Nor do they defend against the kind of attacks we discussed in Attrition Defenses for a Peer-to-Peer Digital Preservation System by TJ Giuli et al. They write::
Without a protection mechanism, an attacker can generate large numbers of transactions and flood protocol data structures, consuming storage. There are a multitude of techniques to deter such attacks, including network-layer protection, proof-of-authority, local proof-of-work and economic mechanisms. In Avalanche, we use transaction fees, making such attacks costly even if the attacker is sending money back to addresses under its control.
Of course, fees need to be high enough to deter flooding attacks; greatly increasing the supply of transactions as Avalanche does will reduce the per-transaction fee but may not decrease the total cost of a flooding attack. But note that the Solana blockchain's competitive advantage was very low fees, and the result was:
On April 30, NFT minting bots began flooding the Solana network with 4 million transactions per second, causing the network to lose consensus. The project tweeted that "Engineers are still investigating why the network was unable to recover, and validator operators prepare for a restart." The network was offline for seven hours.

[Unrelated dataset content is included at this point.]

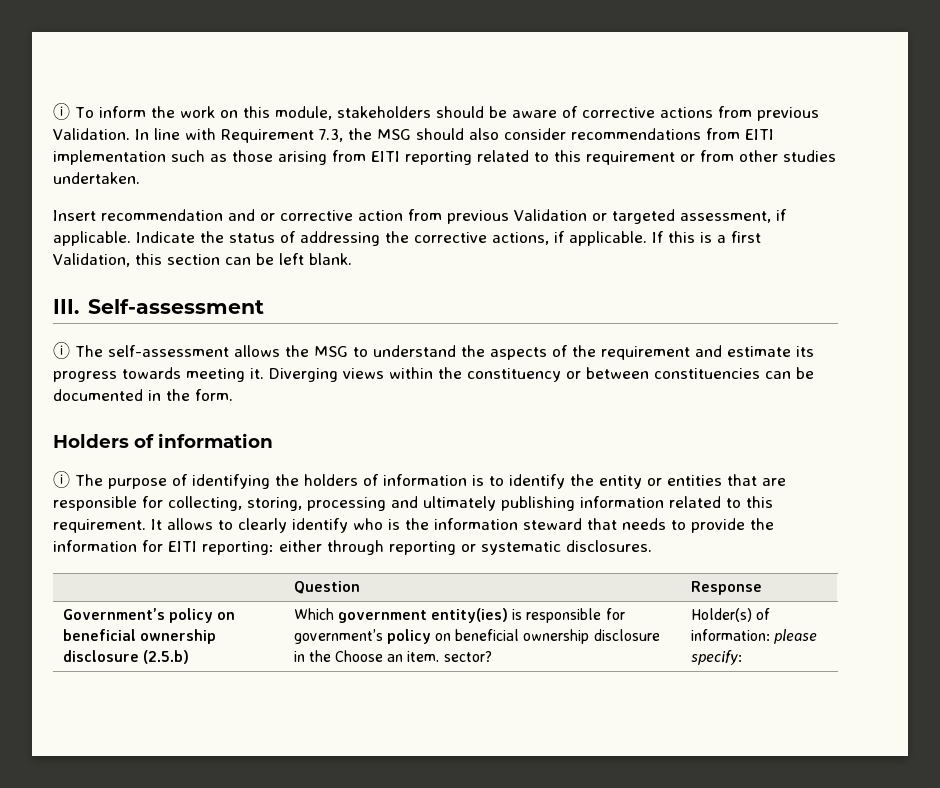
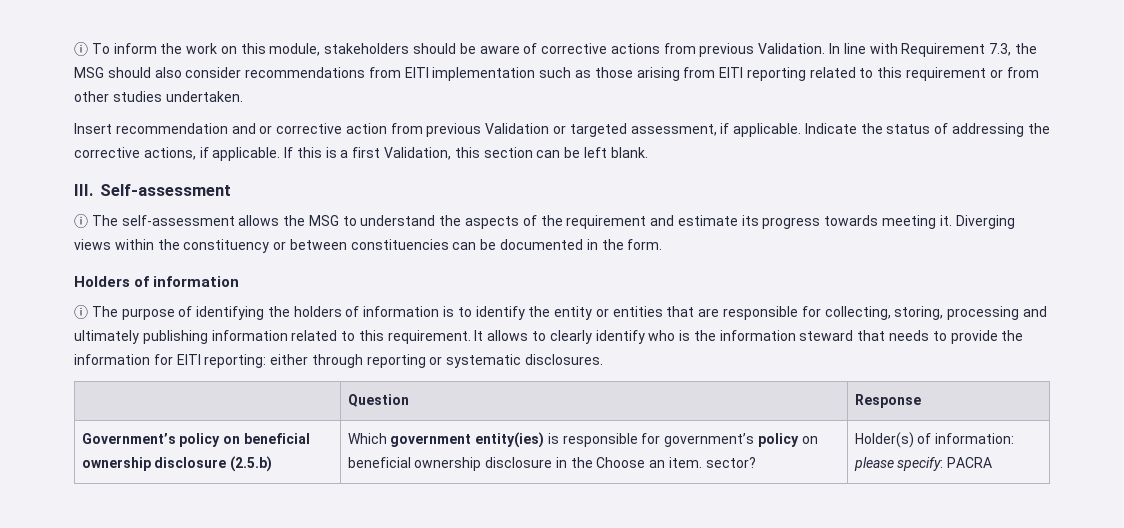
- Government’s policy on beneficial ownership disclosure (2.5.b) | Which government entity(ies) is responsible for government’s policy on beneficial ownership disclosure in the Choose an item. sector? | Holder(s) of information: please specify:
+ Government’s policy on beneficial ownership disclosure (2.5.b) | Which government entity(ies) is responsible for government’s policy on beneficial ownership disclosure in the Choose an item. sector? | Holder(s) of information: please specify: PACRA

This is hardly the first instability the network has demonstrated, much to the chagrin of its users. Transaction flooding is an issue on Solana in part because of the low transaction fees compared to networks like Bitcoin and Ethereum, which have relatively high gas fees that would make flooding extremely expensive.
There are a number of issues around Proof-of-Stake and fees that will have to wait for a future post.

Overall, Avalanche's use of random sampling, a directed acyclic graph rather than a chain, and Proof-of-Stake results in a more efficient and more robust cryptocurrency implementation, which is a significant achievement.

1 comment:

David. said...

In the wake of the great UST de-peg Avalanche's AVAX has been hit hard. Its high for the week was $69.48 - today it dropped to $26.03 before recovering a little.